PROBLEM TO SOLVE
Skip every picture, and copy exactly the lines from the one containing "de 45,65 USD" to the end of the data.

Records from a dataset:
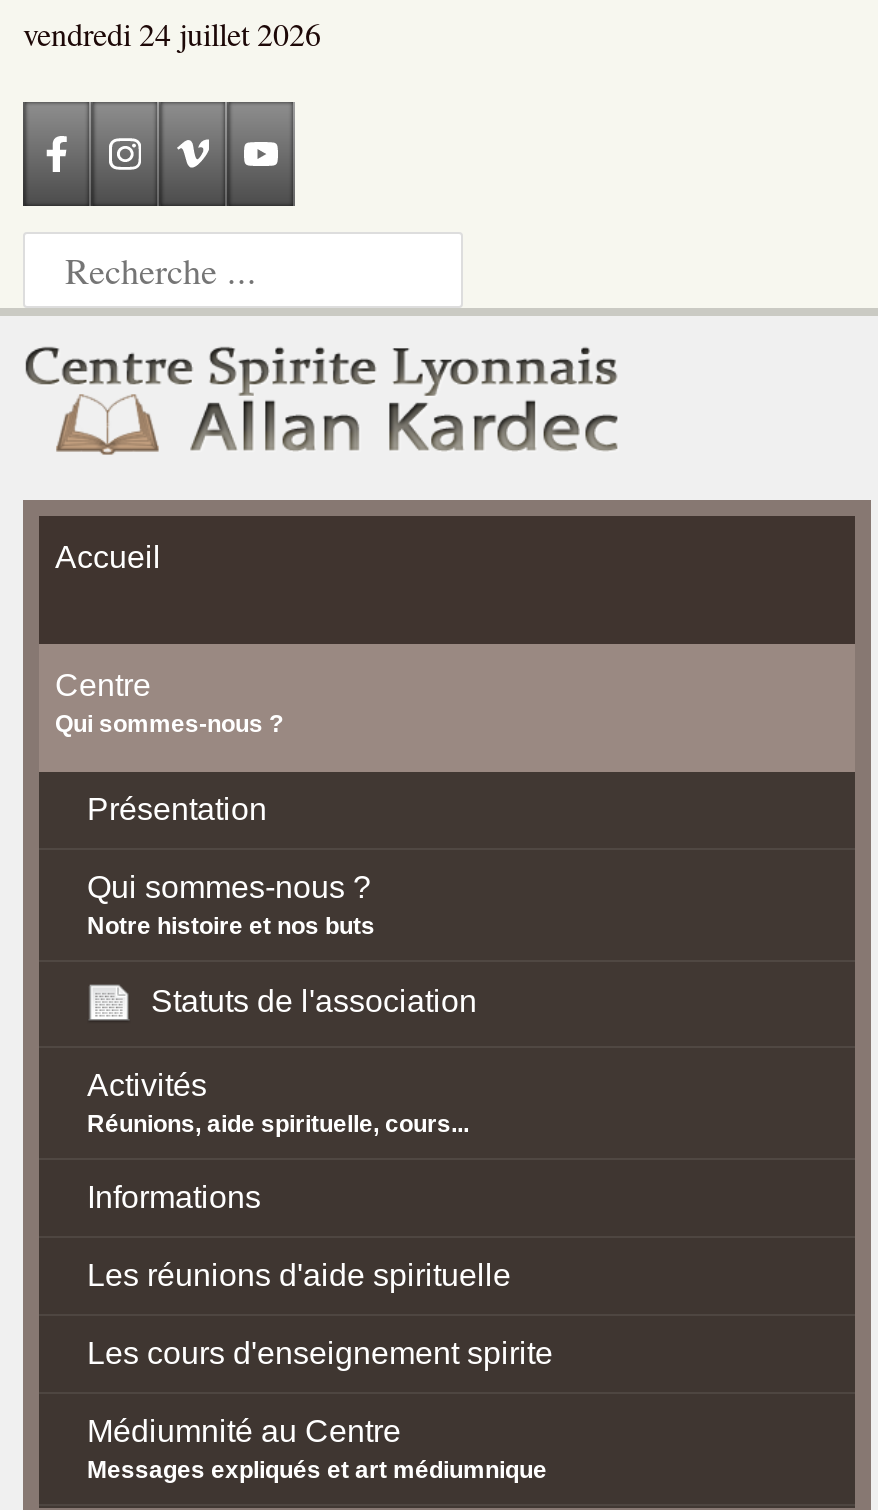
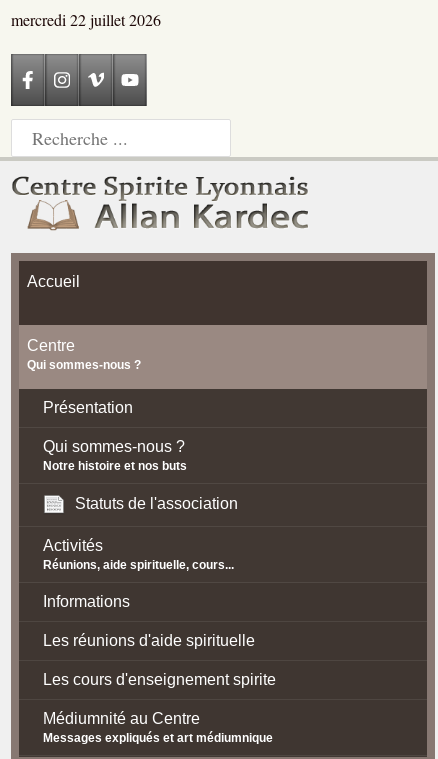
- vendredi 24 juillet 2026
+ mercredi 22 juillet 2026
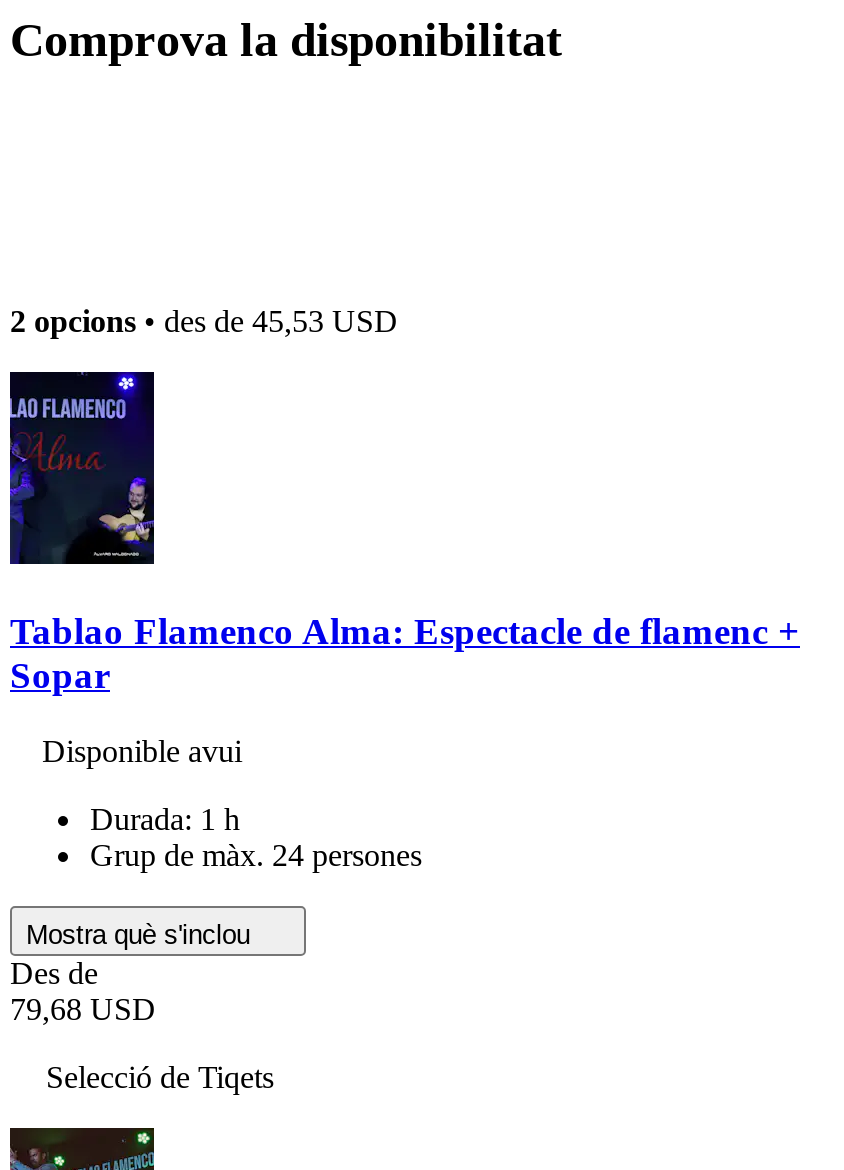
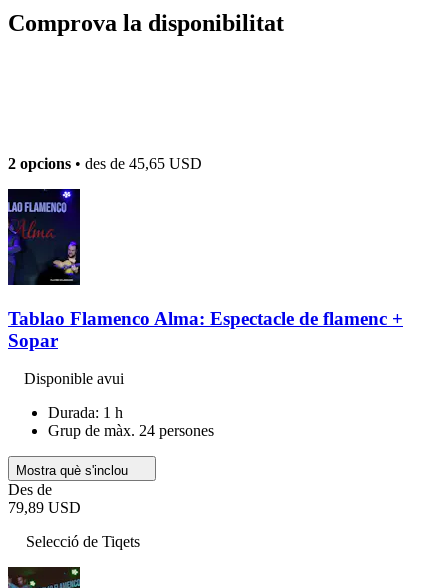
- 2 opcions • des de 45,53 USD
+ 2 opcions • des de 45,65 USD

- 79,68 USD
+ 79,89 USD
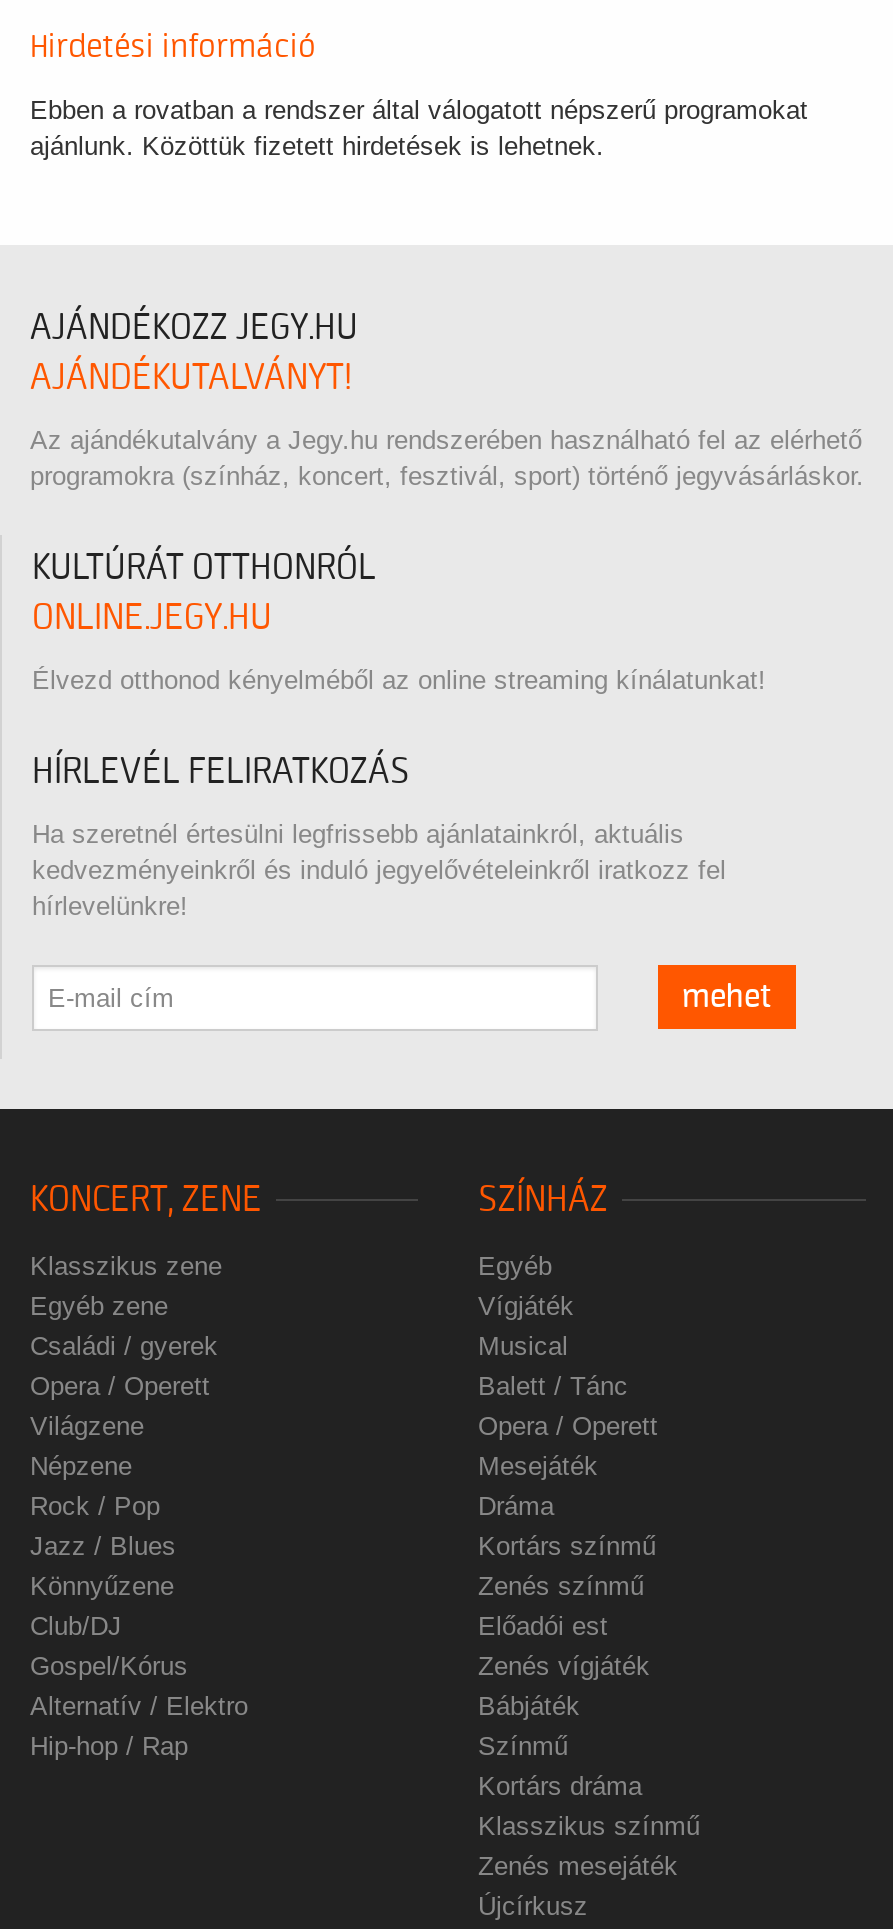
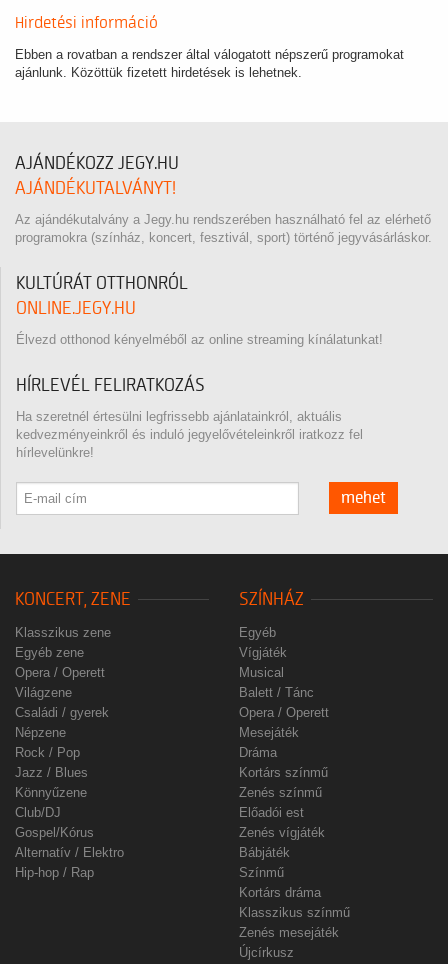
moved down: Családi / gyerek

moved up: Opera / Operett | Világzene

RESULT OF THE TASK
+ 2 opcions • des de 45,65 USD

- 79,68 USD
+ 79,89 USD
moved down: Családi / gyerek

moved up: Opera / Operett | Világzene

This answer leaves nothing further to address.